Alignment and variant detection for whole genome/exome/targeted sequencing data.

Segments:

  • Trim adapters and low quality bases (Trimmomatic).
  • Align to the reference genome (BWA-MEM).
  • Remove duplicate reads (Sambamba).
  • Realign and recalibrate (GATK).
  • Determine fragment size distribution.
  • Determine capture efficiency and depth of coverage (GATK).
  • Call point mutations and small insertions/deletions (GATK HaplotypeCaller and LoFreq).

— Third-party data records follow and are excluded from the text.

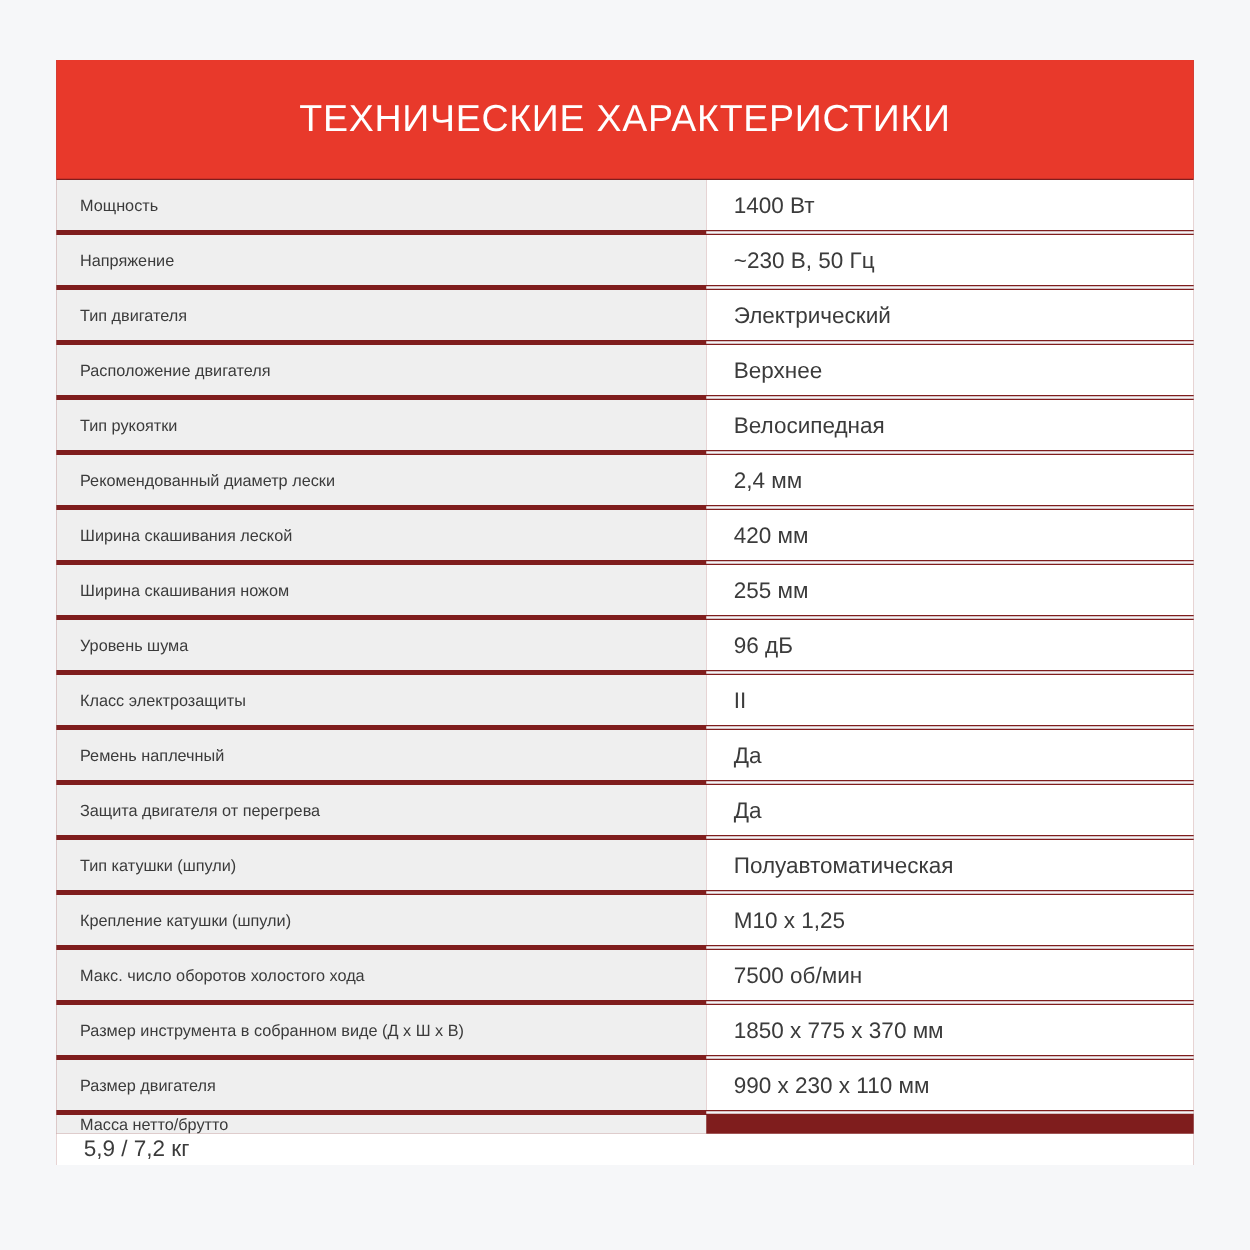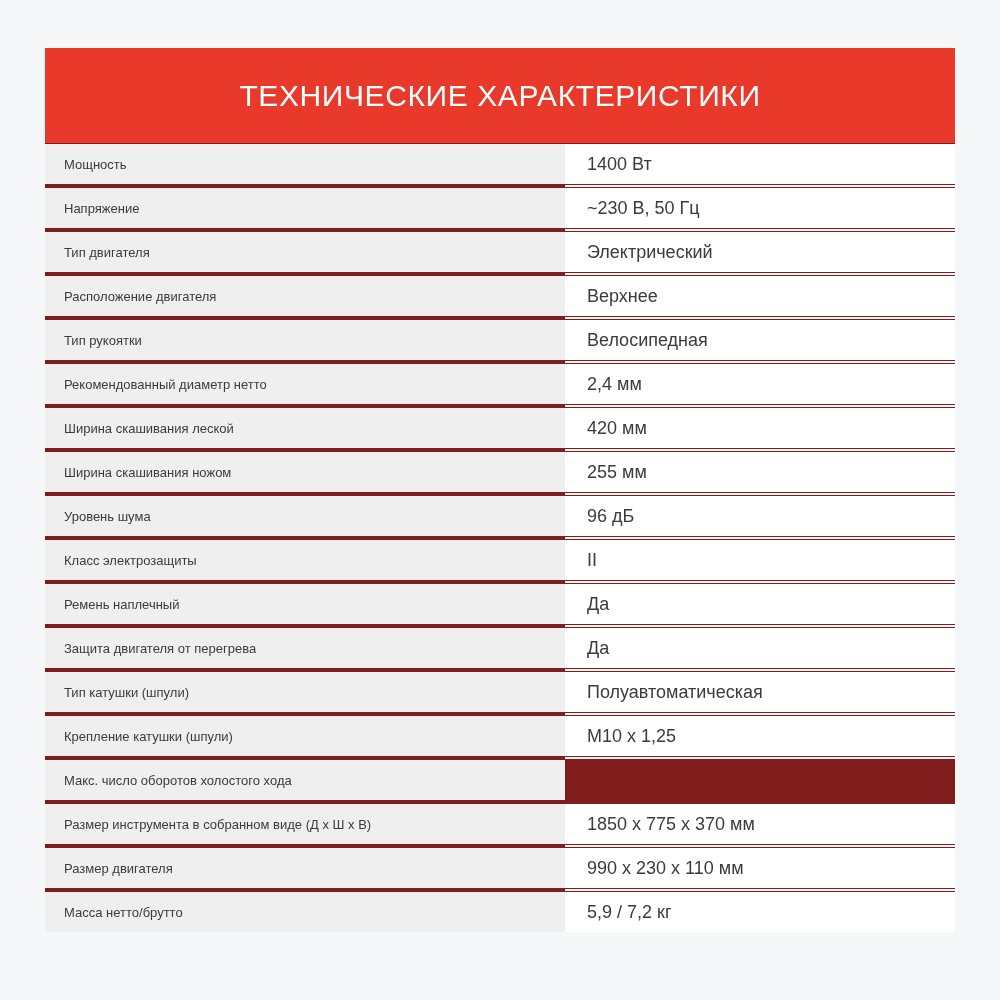"Рекомендованный диаметр нетто" div.cell-label { text: нетто -> лески }
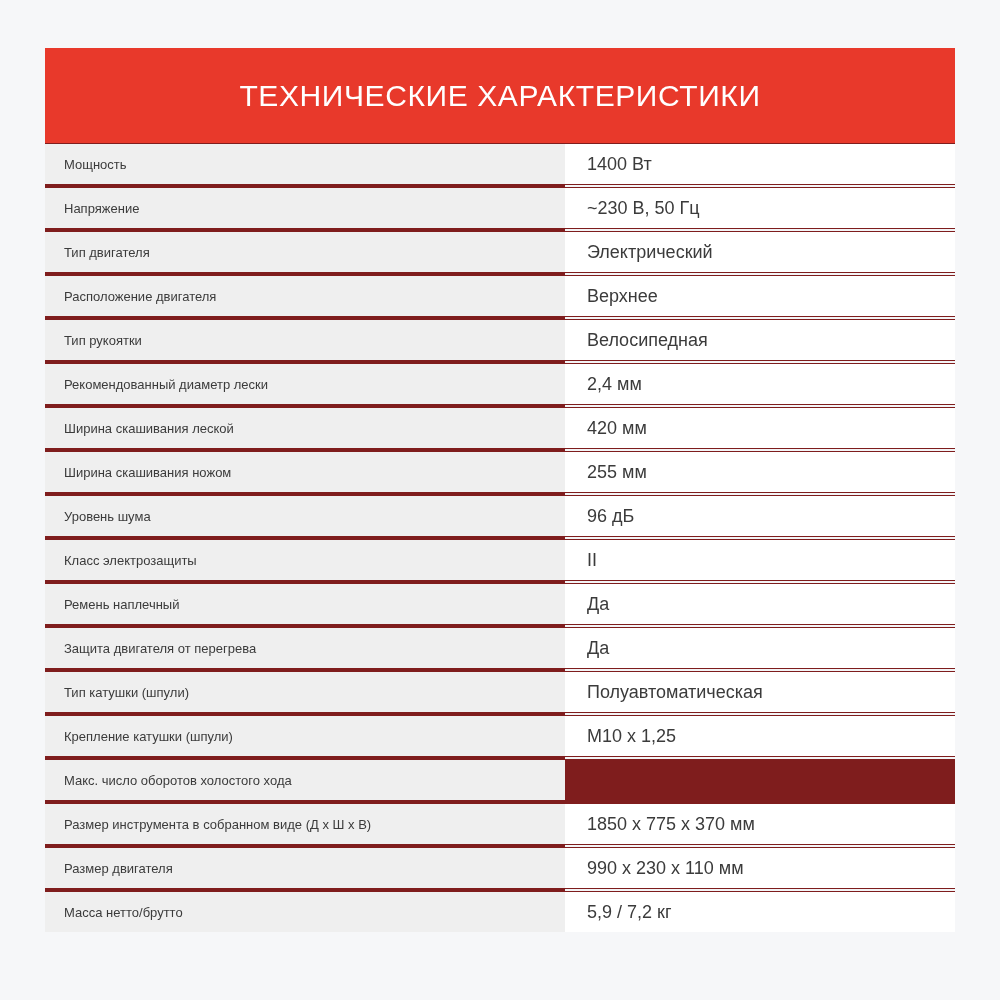"7500 об/мин" div.cell-value { html: none -> <div>7500 об/мин</div> }
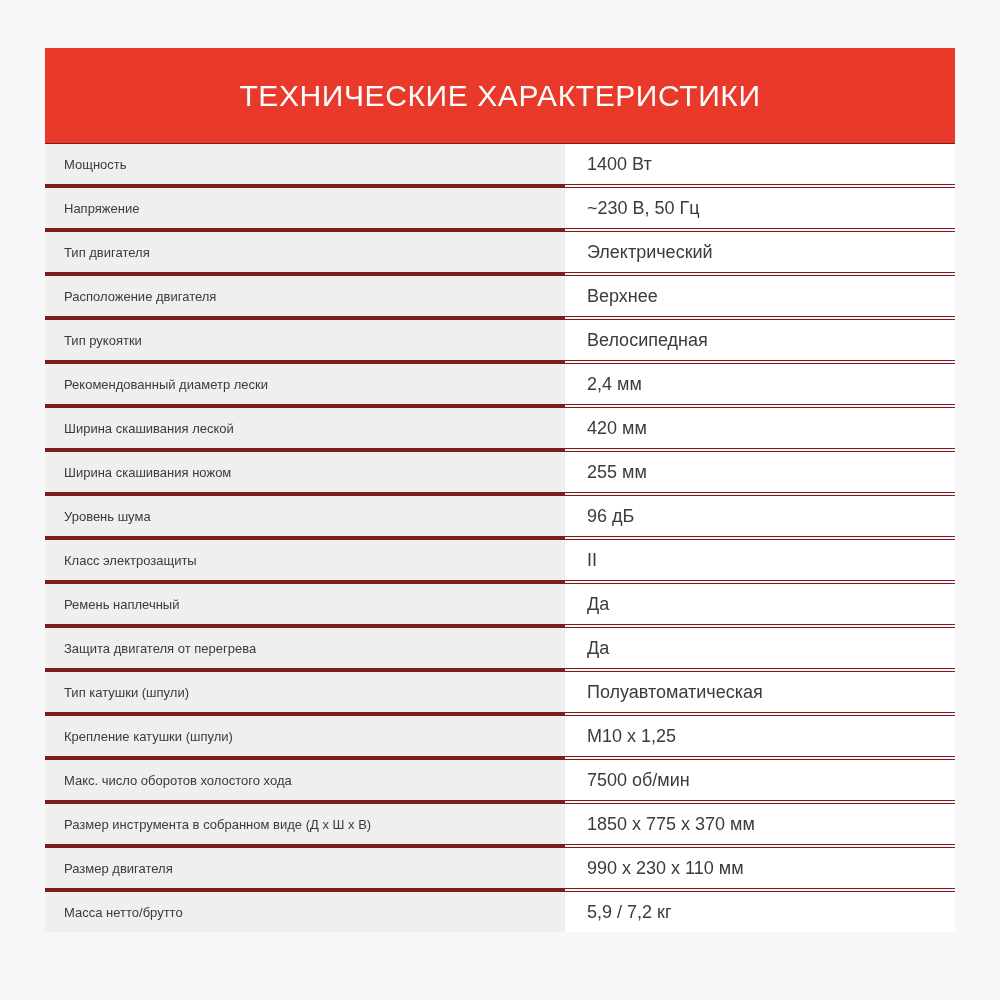"Масса нетто/брутто" .row:last-child { flex-direction: none -> column }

For somatic variant detection, follow with wes-pairs-snv.

Usage

Set up a new analysis (common across all routes). If running for the first time, check the detailed usage instructions for an explanation of every step.

cd <project dir>
git clone --depth 1 https://github.com/igordot/sns
sns/generate-settings <genome>
sns/gather-fastqs <fastq dir>

Add a BED file defining the genomic regions targeted for capture to the project directory. The targeted regions (or primary targets) are the regions your capture kit attempts to cover, usually exons of genes of interest.

Run wes route.

sns/run wes

Check for potential problems.

grep "ERROR:" logs-sbatch/*

Output

Primary results:

  • BAM-GATK-RA-RC: Final BAM files (deduplicated, realigned, and recalibrated). Can be used for visual inspection of variants or additional analysis.
  • VCF-*: VCF files generated by GATK HaplotypeCaller and LoFreq variant callers.
  • VCF-*-annot.all.txt: Table of functionally annotated variants.
  • VCF-*-annot.coding.txt: Table of coding region variants (subset of all variants).
  • VCF-*-annot.nonsyn.txt: Table of non-synonymous, frameshift, and splicing variants (subset of coding variants).

Run metrics:

  • summary-combined.wes.csv: Summary table that includes the number of reads, alignment rate, fraction of PCR duplicates, capture efficiency (enrichment in targeted regions), and depth/evenness of coverage.
  • summary.qc-fragment-sizes.png: Distribution of fragment sizes.
  • summary.VCF-*-annot.csv: Number of mutations per sample for different variant callers.